[Opening Data for processing section]
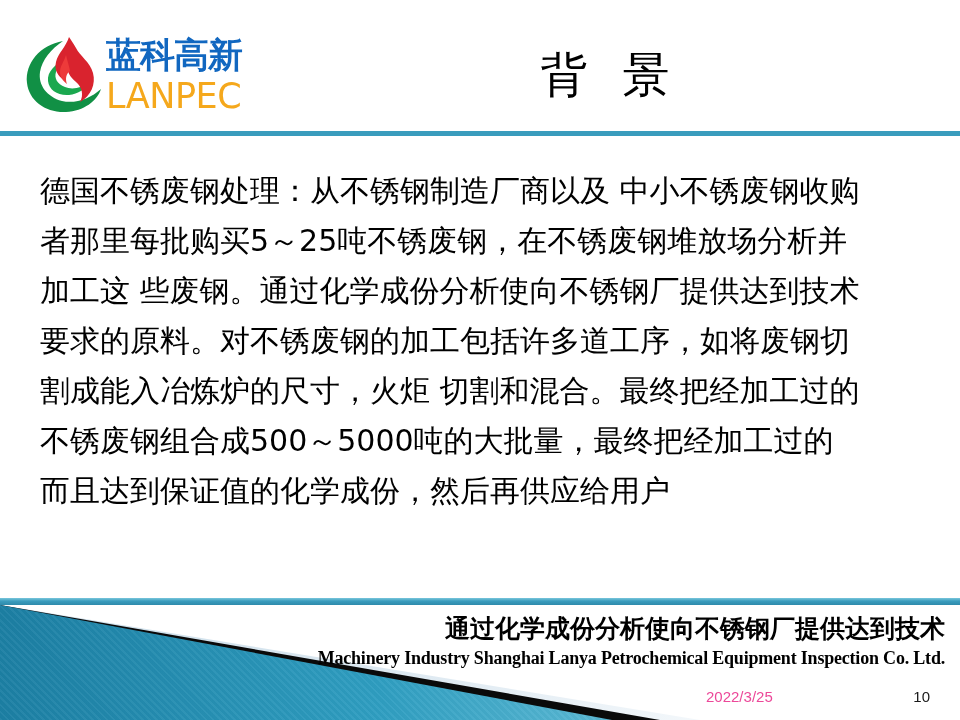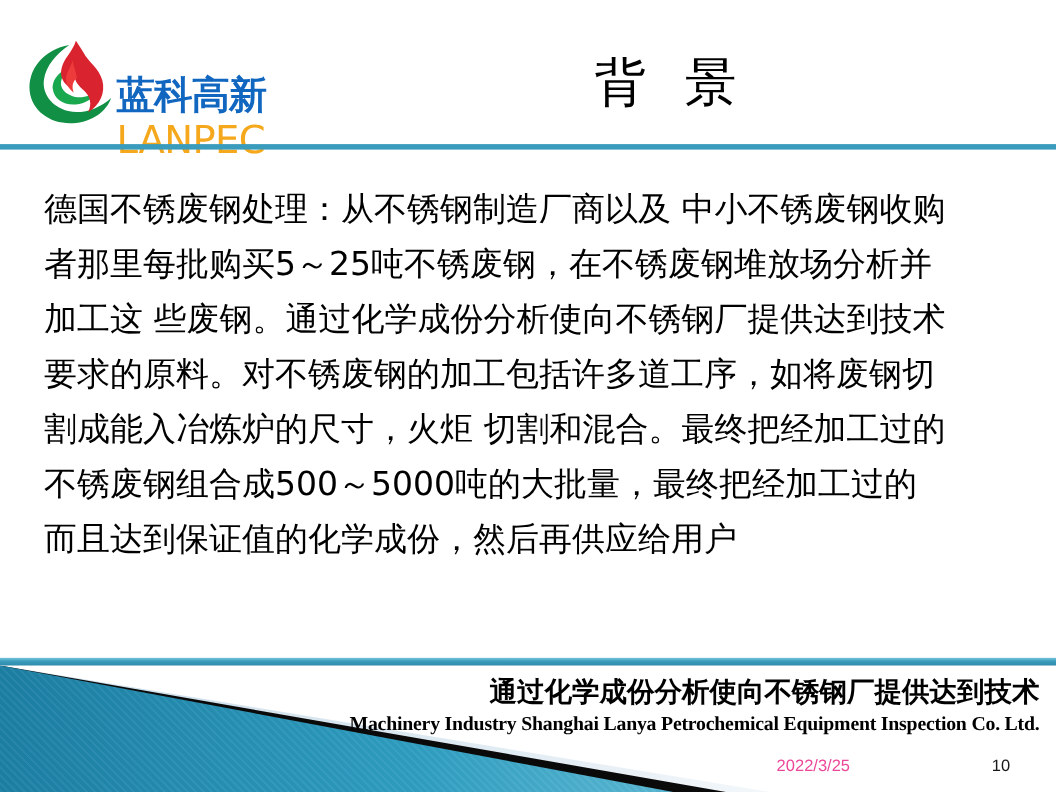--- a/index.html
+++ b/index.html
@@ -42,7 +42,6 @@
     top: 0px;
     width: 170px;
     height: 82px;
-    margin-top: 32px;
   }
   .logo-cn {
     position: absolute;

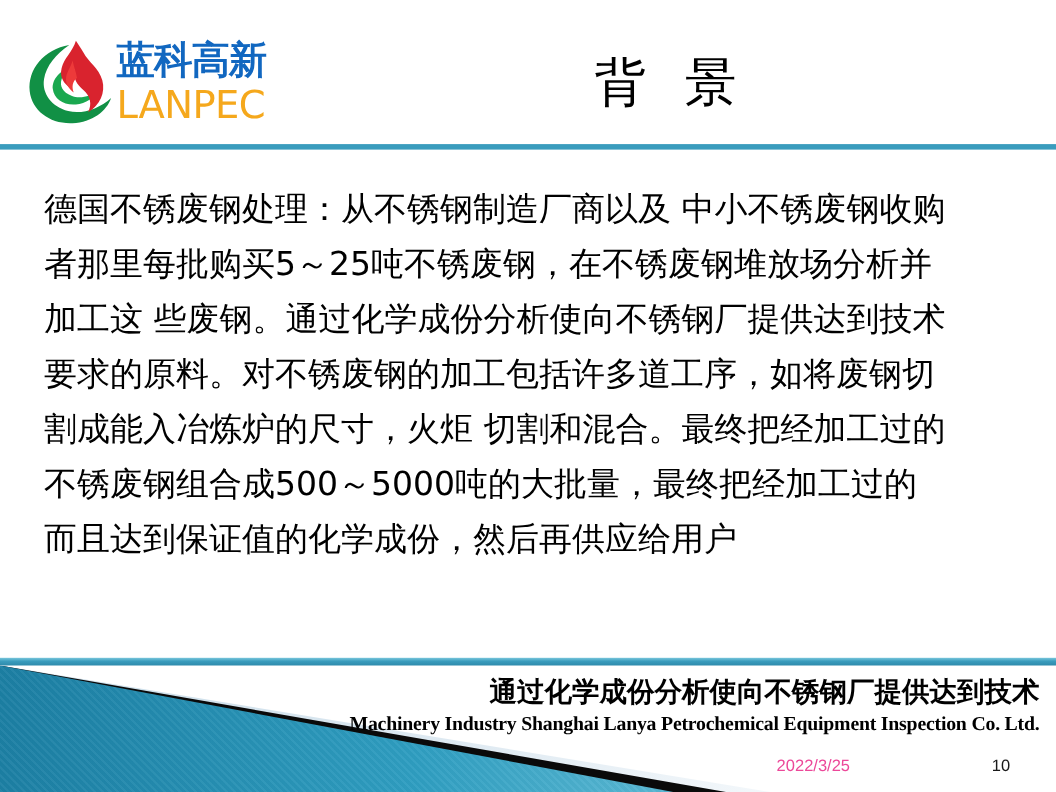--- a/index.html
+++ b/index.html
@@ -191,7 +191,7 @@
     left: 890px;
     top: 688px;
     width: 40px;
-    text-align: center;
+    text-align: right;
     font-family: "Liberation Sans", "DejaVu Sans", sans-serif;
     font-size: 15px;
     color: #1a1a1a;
[Closing Data for processing section]
→ Requirement: Track down every line in the entries that includes the string "font", and copy it.

→ Your response:
     font-family: "Liberation Sans", "DejaVu Sans", sans-serif;
     font-size: 15px;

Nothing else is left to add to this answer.